[Material for the task]
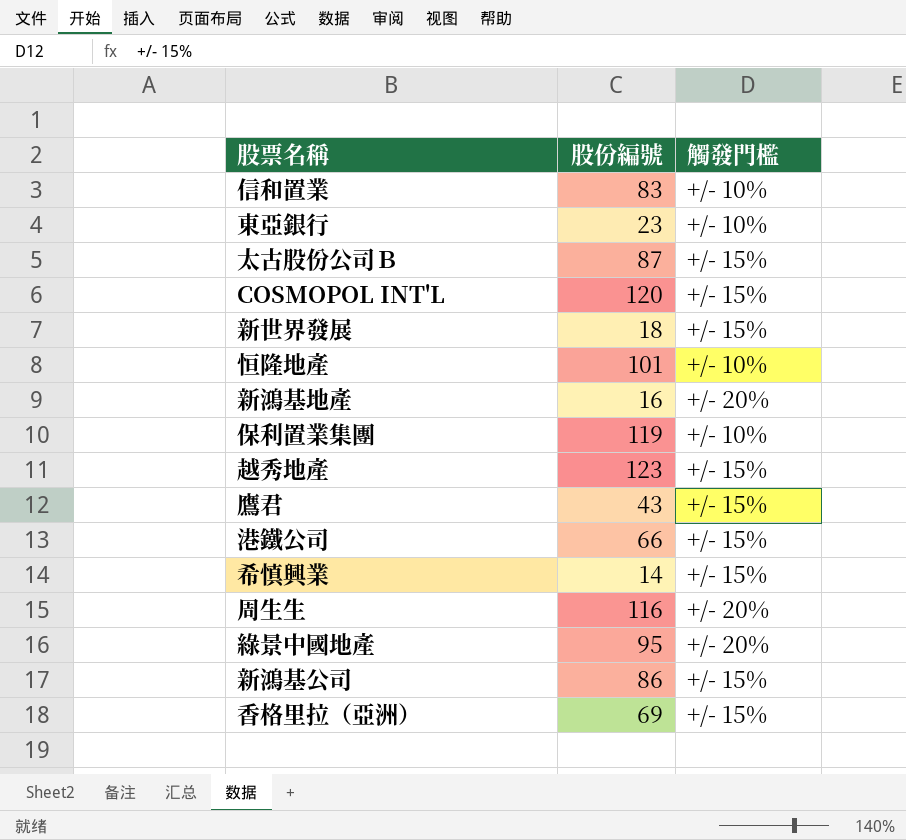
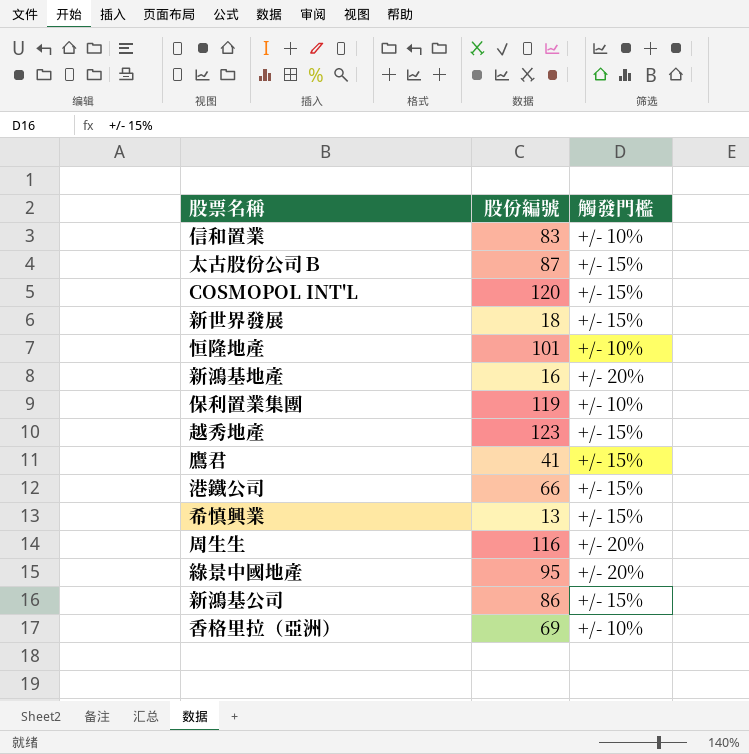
row 東亞銀行: 23 | +/- 10% -> none
鷹君 | 股份編號: 43 -> 41
希慎興業 | 股份編號: 14 -> 13
香格里拉（亞洲） | 觸發門檻: +/- 15% -> +/- 10%

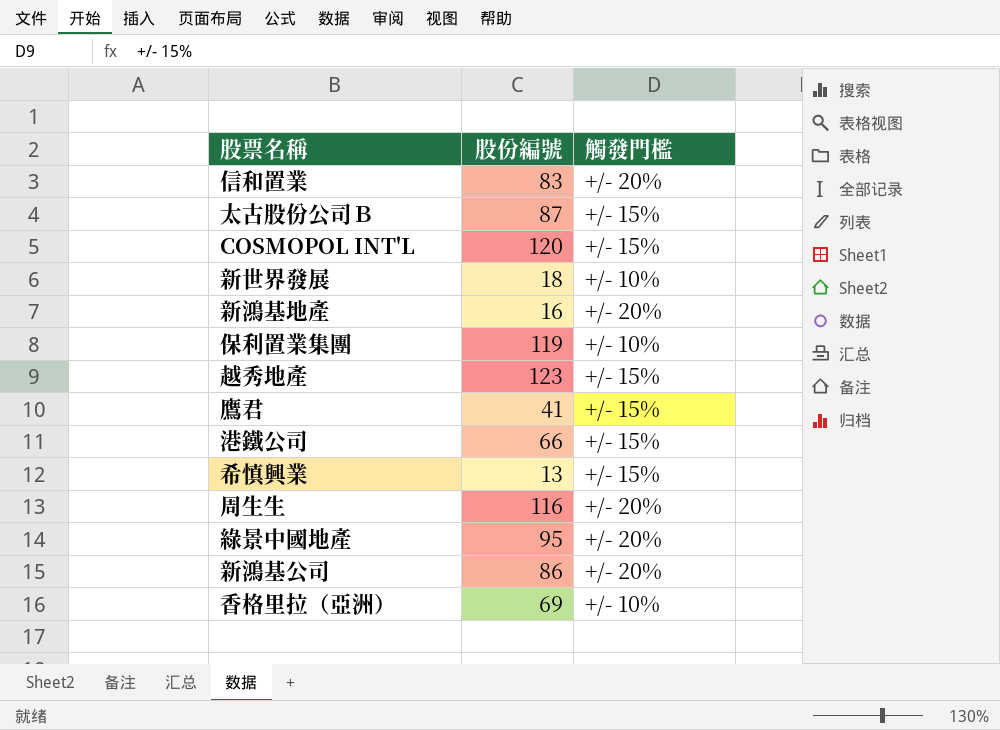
row 恒隆地產: 101 | +/- 10% -> none
信和置業 | 觸發門檻: +/- 10% -> +/- 20%
新世界發展 | 觸發門檻: +/- 15% -> +/- 10%
新鴻基公司 | 觸發門檻: +/- 15% -> +/- 20%

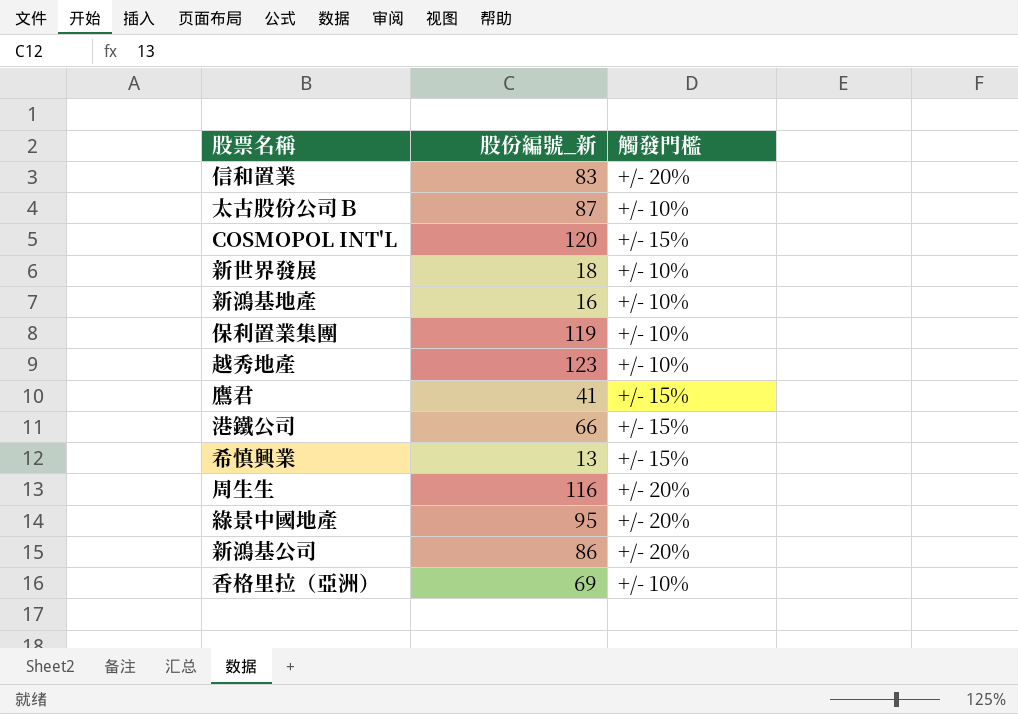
column name: 股份編號 -> 股份編號_新
太古股份公司Ｂ | 觸發門檻: +/- 15% -> +/- 10%
新鴻基地產 | 觸發門檻: +/- 20% -> +/- 10%
越秀地產 | 觸發門檻: +/- 15% -> +/- 10%

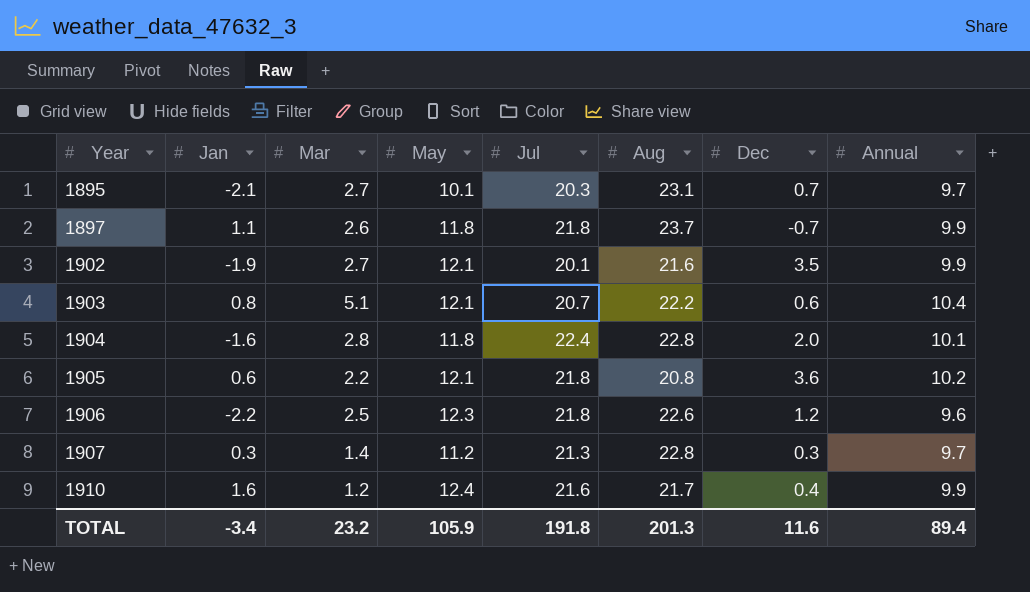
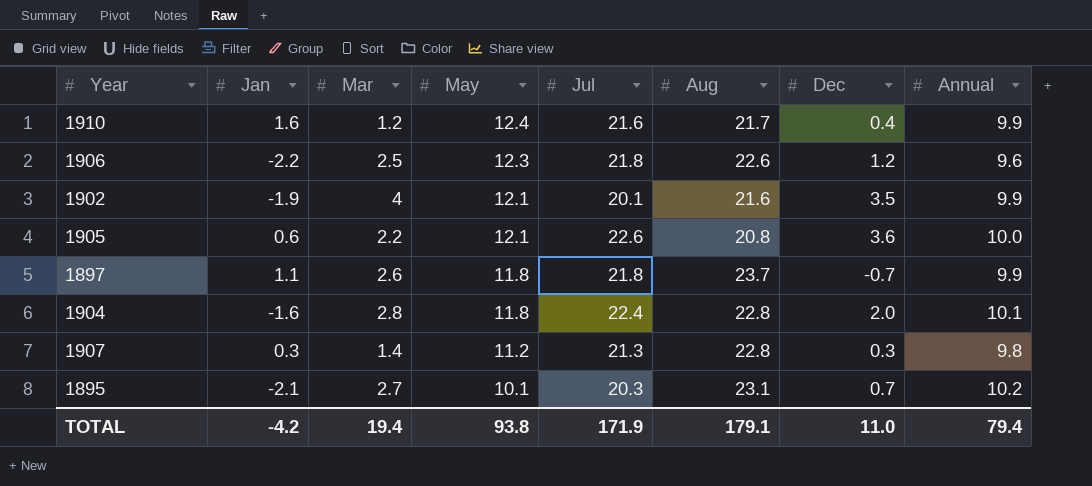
row order: Year ascending -> May descending
row 1903: 0.8 | 5.1 | 12.1 | 20.7 | 22.2 | 0.6 | 10.4 -> none
1902 | Mar: 2.7 -> 4
1905 | Jul: 21.8 -> 22.6
1905 | Annual: 10.2 -> 10.0
1907 | Annual: 9.7 -> 9.8
1895 | Annual: 9.7 -> 10.2
TOTAL | Jan: -3.4 -> -4.2
TOTAL | Mar: 23.2 -> 19.4
TOTAL | May: 105.9 -> 93.8
TOTAL | Jul: 191.8 -> 171.9
TOTAL | Aug: 201.3 -> 179.1
TOTAL | Dec: 11.6 -> 11.0
TOTAL | Annual: 89.4 -> 79.4

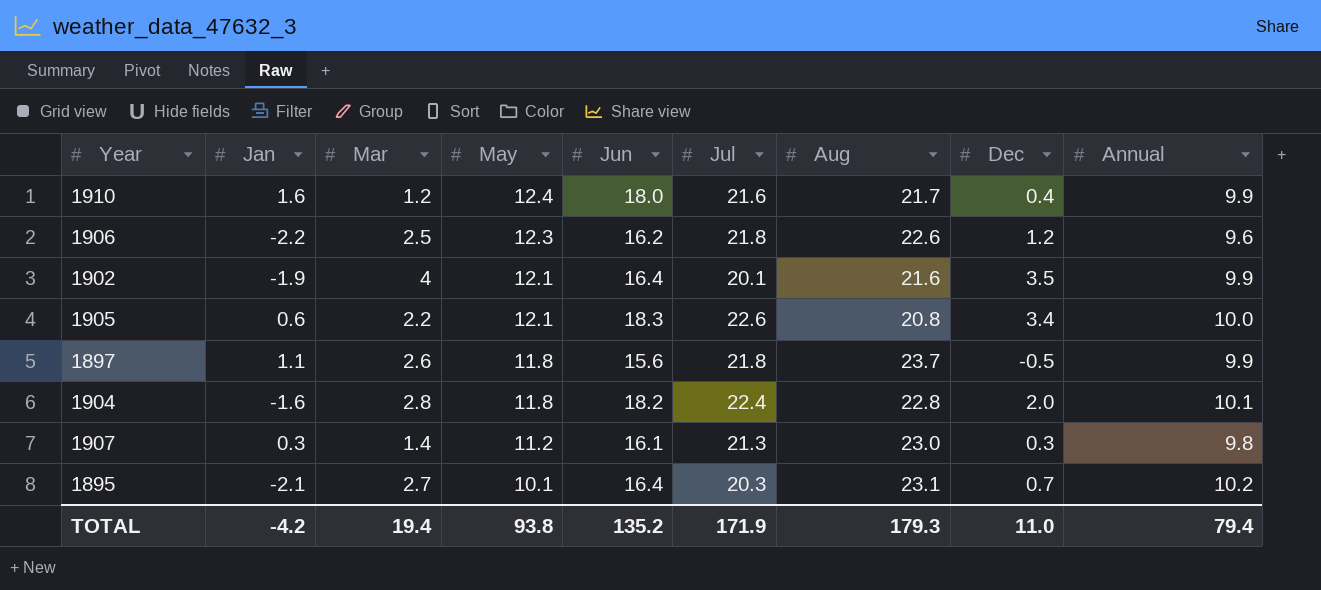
column Jun | position: none -> 5
1905 | Dec: 3.6 -> 3.4
1897 | Dec: -0.7 -> -0.5
1907 | Aug: 22.8 -> 23.0
TOTAL | Aug: 179.1 -> 179.3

[Task directions] Could you retype all the entries exactly, skipping the pictures?

[Answer for the task]
row 東亞銀行: 23 | +/- 10% -> none
鷹君 | 股份編號: 43 -> 41
希慎興業 | 股份編號: 14 -> 13
香格里拉（亞洲） | 觸發門檻: +/- 15% -> +/- 10%

row 恒隆地產: 101 | +/- 10% -> none
信和置業 | 觸發門檻: +/- 10% -> +/- 20%
新世界發展 | 觸發門檻: +/- 15% -> +/- 10%
新鴻基公司 | 觸發門檻: +/- 15% -> +/- 20%

column name: 股份編號 -> 股份編號_新
太古股份公司Ｂ | 觸發門檻: +/- 15% -> +/- 10%
新鴻基地產 | 觸發門檻: +/- 20% -> +/- 10%
越秀地產 | 觸發門檻: +/- 15% -> +/- 10%

row order: Year ascending -> May descending
row 1903: 0.8 | 5.1 | 12.1 | 20.7 | 22.2 | 0.6 | 10.4 -> none
1902 | Mar: 2.7 -> 4
1905 | Jul: 21.8 -> 22.6
1905 | Annual: 10.2 -> 10.0
1907 | Annual: 9.7 -> 9.8
1895 | Annual: 9.7 -> 10.2
TOTAL | Jan: -3.4 -> -4.2
TOTAL | Mar: 23.2 -> 19.4
TOTAL | May: 105.9 -> 93.8
TOTAL | Jul: 191.8 -> 171.9
TOTAL | Aug: 201.3 -> 179.1
TOTAL | Dec: 11.6 -> 11.0
TOTAL | Annual: 89.4 -> 79.4

column Jun | position: none -> 5
1905 | Dec: 3.6 -> 3.4
1897 | Dec: -0.7 -> -0.5
1907 | Aug: 22.8 -> 23.0
TOTAL | Aug: 179.1 -> 179.3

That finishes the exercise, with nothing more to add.